> _Exercise prompt_: In the records, find every line with the word "BOLIVIA" and copy it out.

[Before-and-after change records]
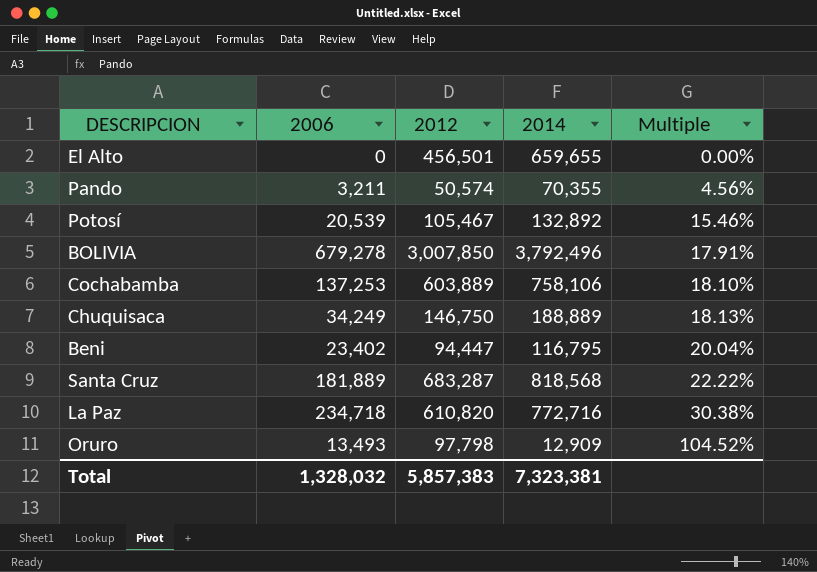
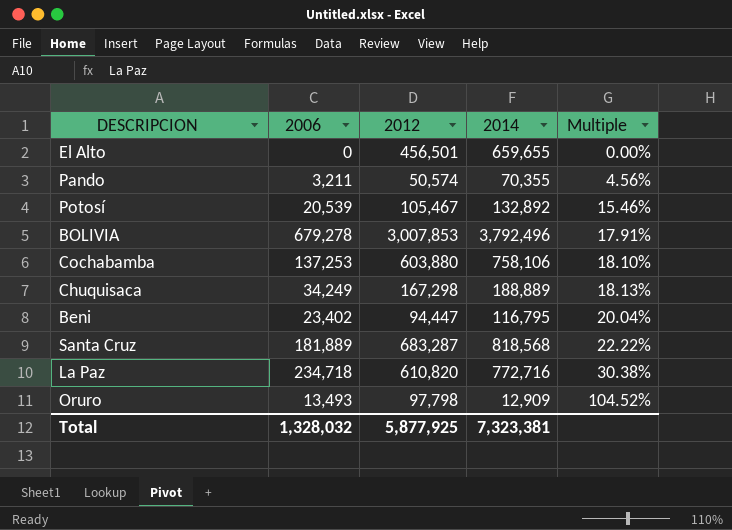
BOLIVIA | 2012: 3,007,850 -> 3,007,853
Cochabamba | 2012: 603,889 -> 603,880
Chuquisaca | 2012: 146,750 -> 167,298
Total | 2012: 5,857,383 -> 5,877,925

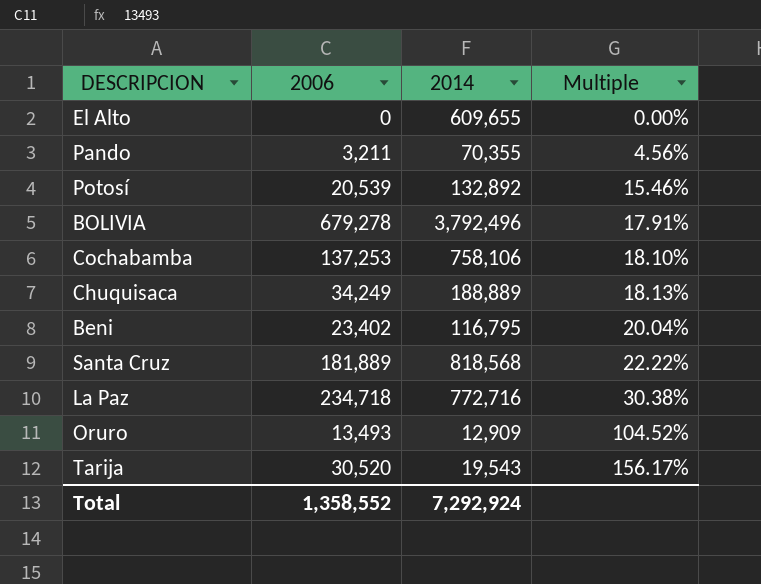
column 2012 | position: 3 -> none
El Alto | 2014: 659,655 -> 609,655
row Tarija: none -> 30,520 | 19,543 | 156.17%
Total | 2006: 1,328,032 -> 1,358,552
Total | 2014: 7,323,381 -> 7,292,924

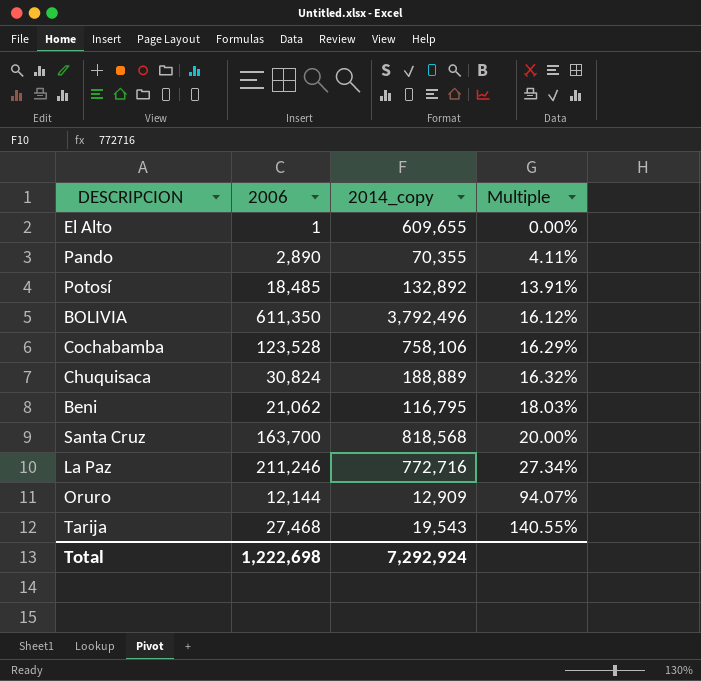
column name: 2014 -> 2014_copy
El Alto | 2006: 0 -> 1
Pando | 2006: 3,211 -> 2,890
Pando | Multiple: 4.56% -> 4.11%
Potosí | 2006: 20,539 -> 18,485
Potosí | Multiple: 15.46% -> 13.91%
BOLIVIA | 2006: 679,278 -> 611,350
BOLIVIA | Multiple: 17.91% -> 16.12%
Cochabamba | 2006: 137,253 -> 123,528
Cochabamba | Multiple: 18.10% -> 16.29%
Chuquisaca | 2006: 34,249 -> 30,824
Chuquisaca | Multiple: 18.13% -> 16.32%
Beni | 2006: 23,402 -> 21,062
Beni | Multiple: 20.04% -> 18.03%
Santa Cruz | 2006: 181,889 -> 163,700
Santa Cruz | Multiple: 22.22% -> 20.00%
La Paz | 2006: 234,718 -> 211,246
La Paz | Multiple: 30.38% -> 27.34%
Oruro | 2006: 13,493 -> 12,144
Oruro | Multiple: 104.52% -> 94.07%
Tarija | 2006: 30,520 -> 27,468
Tarija | Multiple: 156.17% -> 140.55%
Total | 2006: 1,358,552 -> 1,222,698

> _Solution to this exercise_:
BOLIVIA | 2012: 3,007,850 -> 3,007,853
BOLIVIA | 2006: 679,278 -> 611,350
BOLIVIA | Multiple: 17.91% -> 16.12%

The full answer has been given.